Aunque el tono de Benaquiel denotaba un escepticismo burlón, yo tenía que reconocer que eso era exactamente lo que andaba buscando, de modo que asentí con la cabeza. No se enfadó conmigo, porque no creo que fuera una persona muy dada al enfado.
“Soy un historiador profesional”, dijo, “y estoy harto de las teorías que sin ningún tipo de rigor, salen a la calle para mayor confusión del público en general”.
Yo también tenía cierto recelo hacia los aficionados de cualquier tipo y así se lo hice saber.

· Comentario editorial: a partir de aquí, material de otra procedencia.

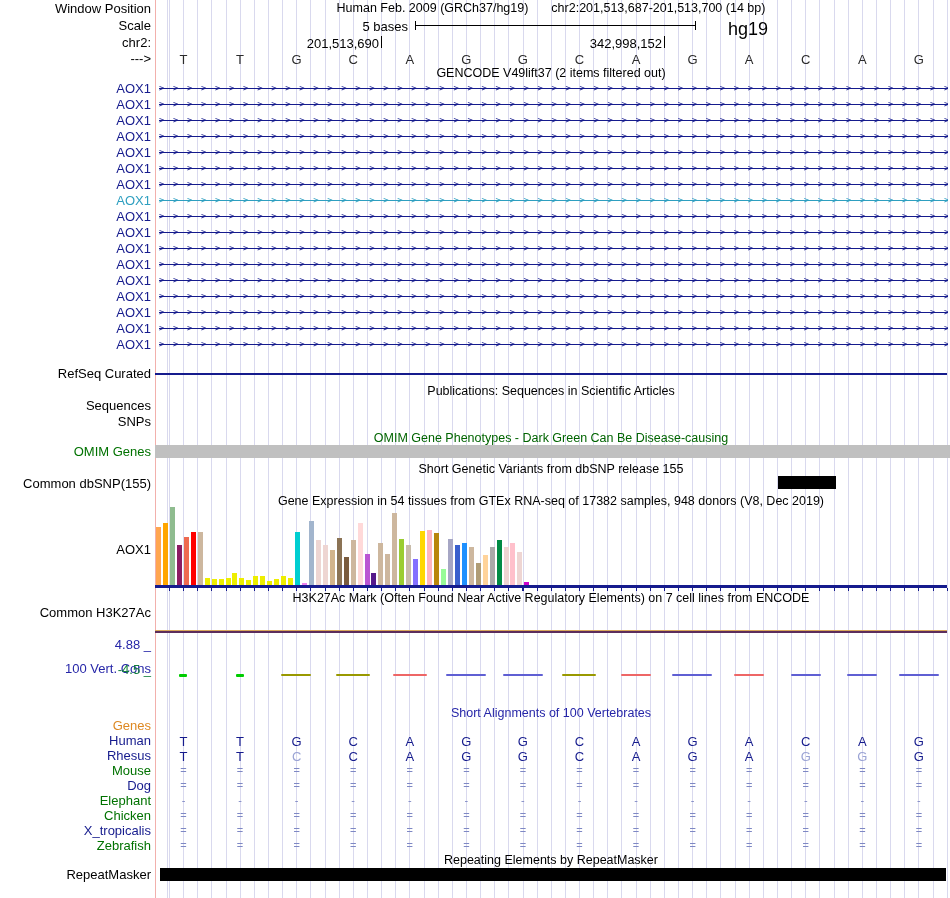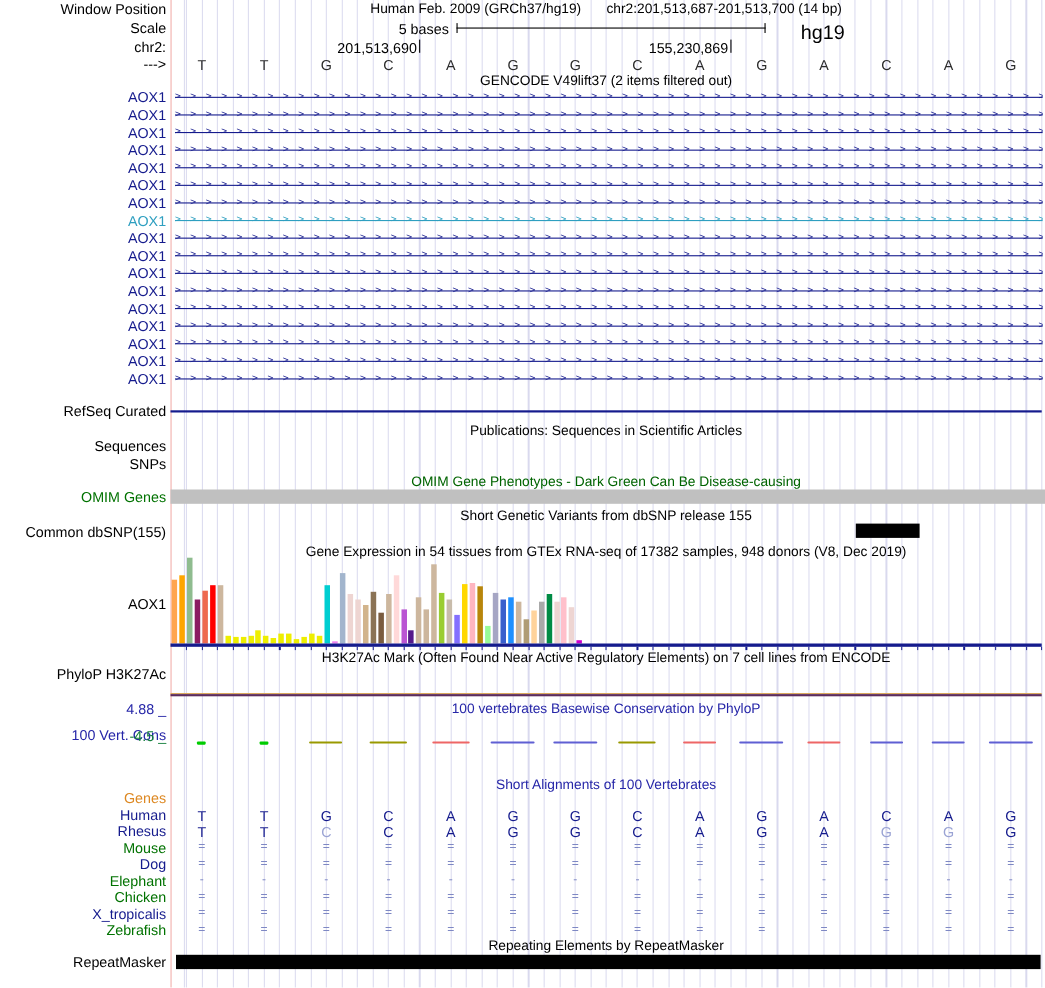--- a/index.html
+++ b/index.html
@@ -52,7 +52,7 @@
   <div id="coordTicks">
       <div class="coord" style="left: 269px; top: 36px;">201,513,690</div>
       <div class="ctick" style="left: 381px; top: 36px;"></div>
-      <div class="coord" style="left: 552px; top: 36px;">155,230,869</div>
+      <div class="coord" style="left: 552px; top: 36px;">342,998,152</div>
       <div class="ctick" style="left: 664px; top: 36px;"></div>
     </div>
 

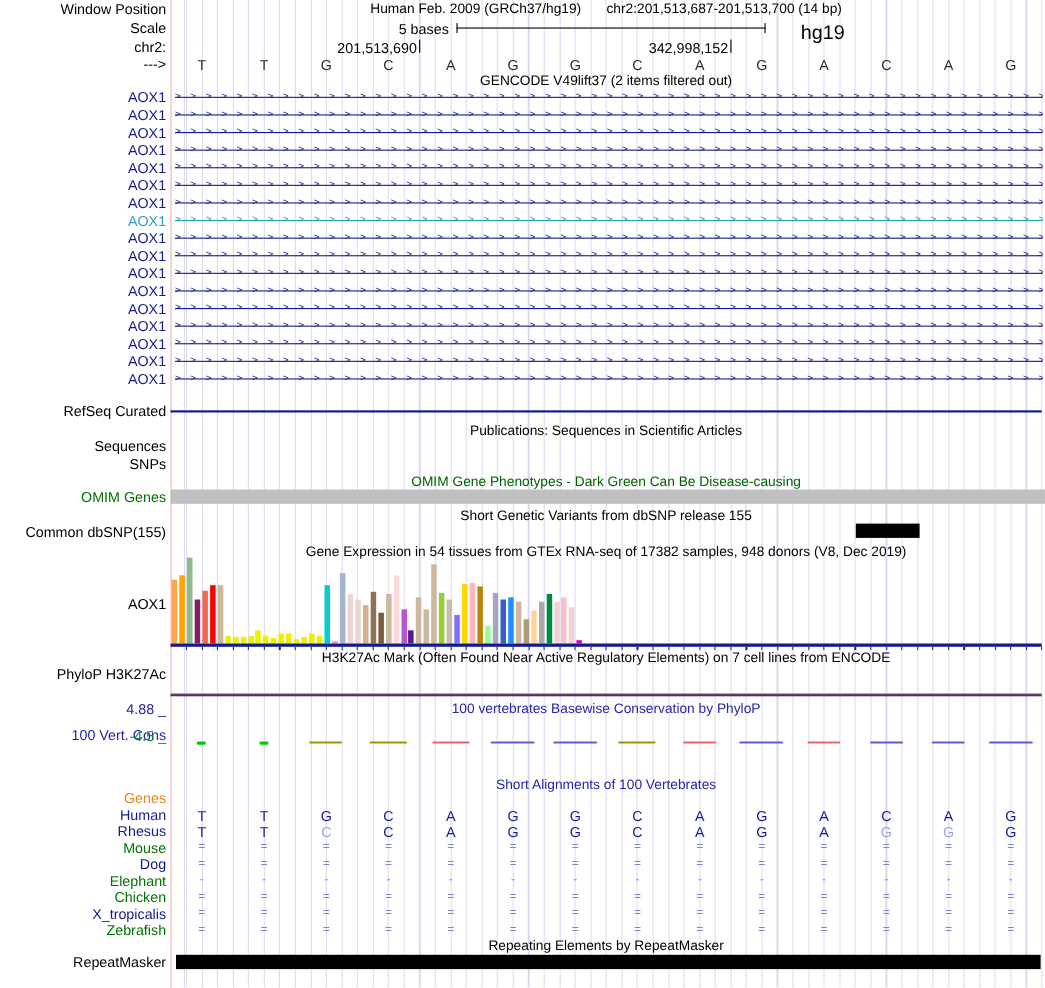--- a/index.html
+++ b/index.html
@@ -241,7 +241,7 @@
        background-image:repeating-linear-gradient(to right,#151b8d 0,#151b8d 1px,transparent 1px,transparent 14.14px);background-position-x:13px"></div>
 
   <div class="ttitle" style="top:592px">H3K27Ac Mark (Often Found Near Active Regulatory Elements) on 7 cell lines from ENCODE</div>
-  <div class="tlabel" style="top:606px">PhyloP H3K27Ac</div>
+  <div class="tlabel" style="top:606px">Common H3K27Ac</div>
   <div class="abs" style="left:155px;top:630px;width:792px;height:1px;background:#d9a85c"></div>
   <div class="abs" style="left:155px;top:631px;width:792px;height:2px;background:#5c2d5c"></div>
 

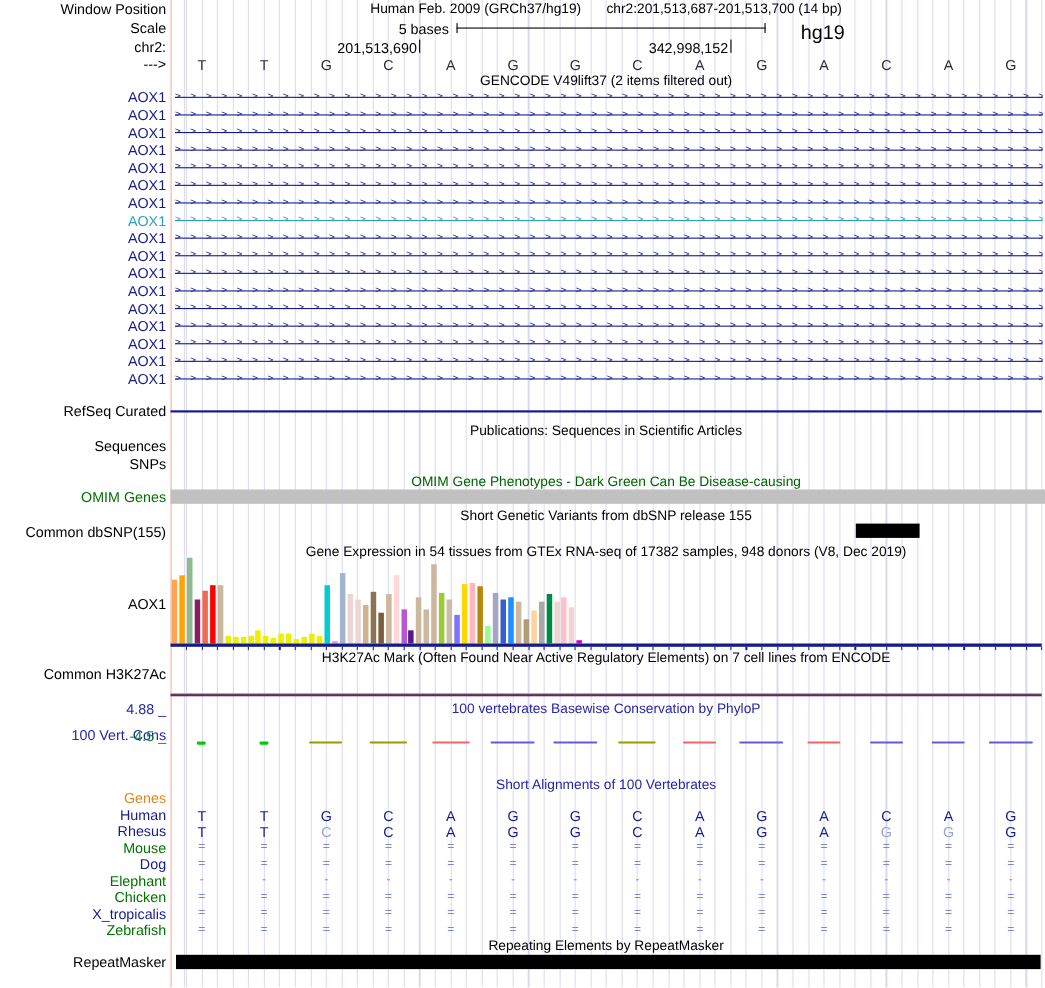--- a/index.html
+++ b/index.html
@@ -246,7 +246,6 @@
   <div class="abs" style="left:155px;top:631px;width:792px;height:2px;background:#5c2d5c"></div>
 
   <div class="tlabel" style="top:638px;color:#2626a8">4.88 _</div>
-  <div class="ttitle" style="top:638px;color:#2626a8">100 vertebrates Basewise Conservation by PhyloP</div>
   <div class="tlabel" style="top:662px;color:#2626a8">100 Vert. Cons</div>
   <div id="phylopMarks">
       <div class="pmark" style="left: 179.286px; top: 674px; width: 8px; height: 3px; background: rgb(0, 204, 0);"></div>

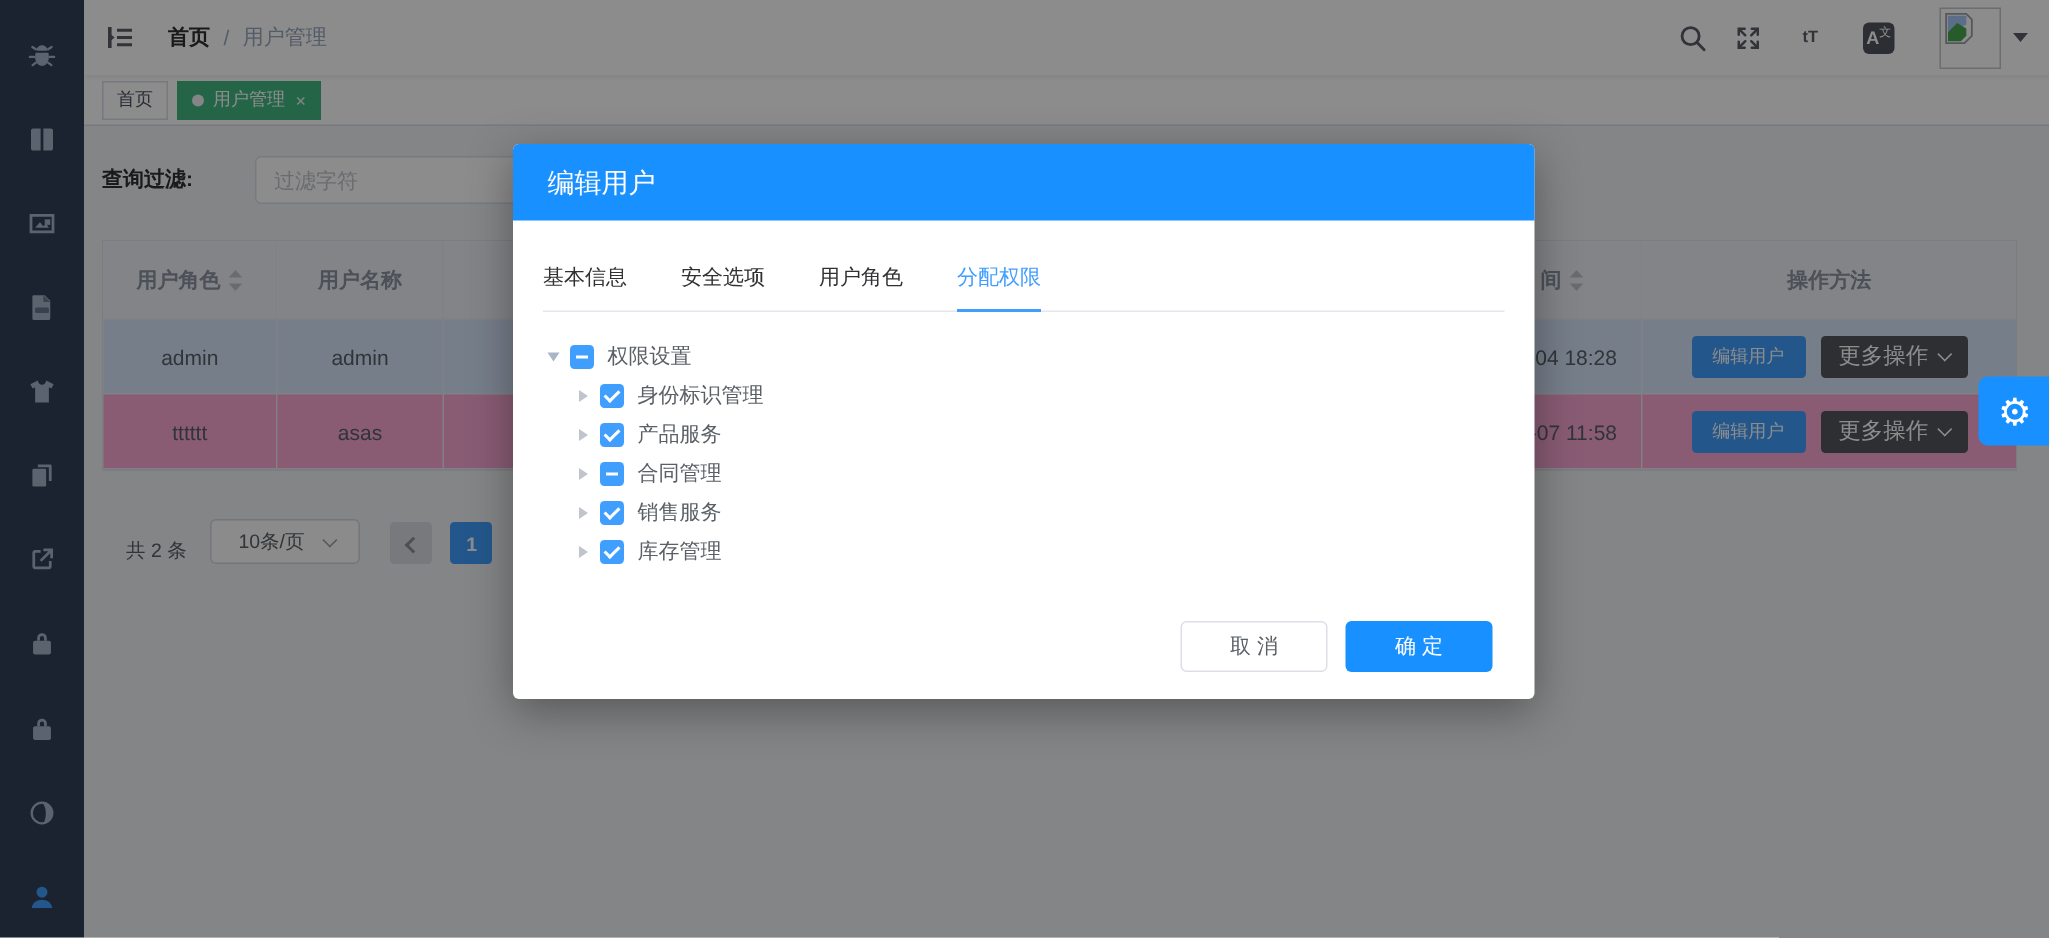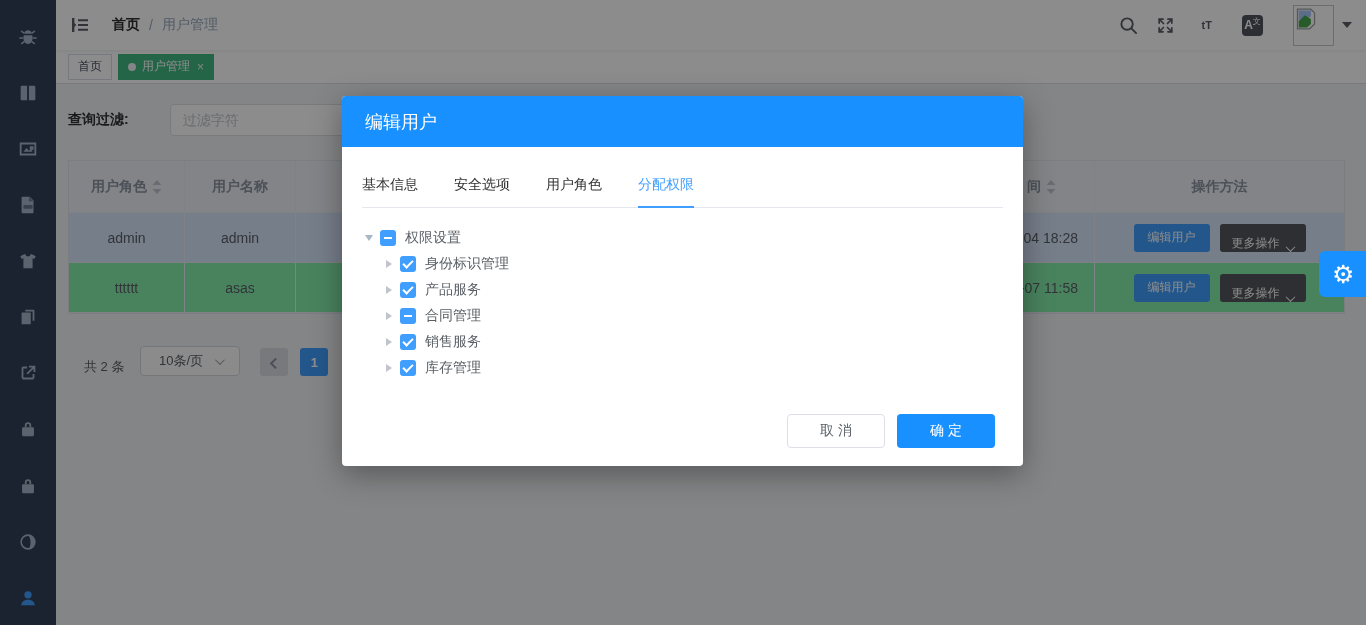--- a/index.html
+++ b/index.html
@@ -72,7 +72,7 @@
   .btn-edit { height:28px; padding:0 14px; background:#409eff; border:none; border-radius:3px;
     color:#fff; font-size:12px; cursor:pointer; }
   .btn-more { height:28px; padding:0 12px; background:#53565c; border:none; border-radius:3px;
-    color:#fff; font-size:12px; cursor:pointer; display:inline-flex; align-items:flex-end; gap:7px; }
+    color:#fff; font-size:15px; cursor:pointer; display:inline-flex; align-items:center; gap:7px; }
   .chev-down-w { width:7px; height:7px; border-right:1.6px solid #fff; border-bottom:1.6px solid #fff;
     transform:rotate(45deg) translate(-1px,-1px); }
 

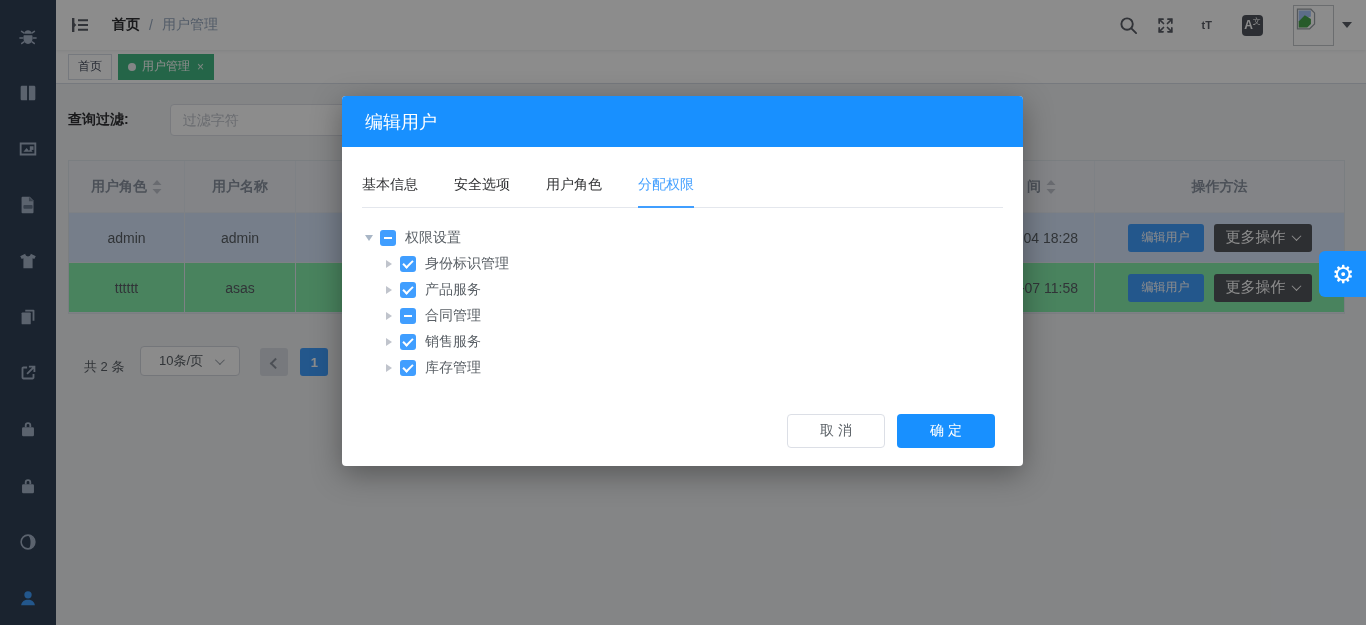--- a/index.html
+++ b/index.html
@@ -60,7 +60,7 @@
     border-bottom:1px solid #e6ebf2; color:#5a6066; }
   .t-cell:last-child { border-right:none; }
   .t-head .t-cell { height:52px; color:#8a93a0; font-weight:700; background:#eef1f6; }
-  .t-body .t-cell { height:50px; background:#86efac; }
+  .t-body .t-cell { height:50px; background:#f9a8d4; }
   .t-row.highlight .t-cell { background:#d7e6fb; }
   .col-account { width:116px; }
   .col-name { width:111px; }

“¿Sabes cuál es mi trabajo?”.
“Más o menos”.
“No tienes ni idea. Para descubrir lo que pasó en cualquier época hay que construir un complicado rompecabezas con toda la información a la que tenemos acceso. La mayor parte de ella se encuentra en documentos cuya fiabilidad hay que valorar”.
“Soy todo oídos”.
“Imagínate que se descubre un documento que dice que vuestro Jesucristo tuvo un hijo con María Magdalena, y que ésta estuvo presente en la Última Cena. Se comprueba que el papel y la tinta del documento corresponden a la época adecuada, y que el lenguaje utilizado y la caligrafía son los utilizados entonces. ¿A qué conclusiones llegarías?”.
“Si el documento pasa esas pruebas te diría que Jesucristo tuvo un hijo”.
“¿Por qué?”.
Benaquiel me trataba como a un alumno poco aventajado y lo de las preguntas socráticas no se me daba muy bien.
“Porque así lo dice un documento original de la época”.
“No, no y no”, Benaquiel dijo con la exasperación del profesor que no consigue traspasar la dureza mental de su pupilo. “La única conclusión a la que podemos llegar es que alguien en el momento de la muerte de Jesús, escribió que éste tenía un hijo. A nada más. Porque algo esté escrito no quiere decir que sea verdad, ni en el año 2045 ni en el año uno. Ese documento lo podían haber escrito los fariseos, un adlátere de Poncio Pilatos o incluso Judas Iscariote, con el fin de desacreditar a vuestro Mesías. Pudo haber sido un ejercicio de manipulación mediática para que sus seguidores y afines perdiesen credibilidad, de la misma manera que los medios de comunicación de las Marcas Globales lanzaban rumores sobre los gobiernos democráticos para debilitarlos y acelerar su caída. No te debes fiar de lo que lees, aunque tenga más de 2000 años de antigüedad”.
Nunca se me habría ocurrido lo que me decía, yo no era historiador profesional, y tampoco sabía muy bien a dónde quería llegar con aquella explicación.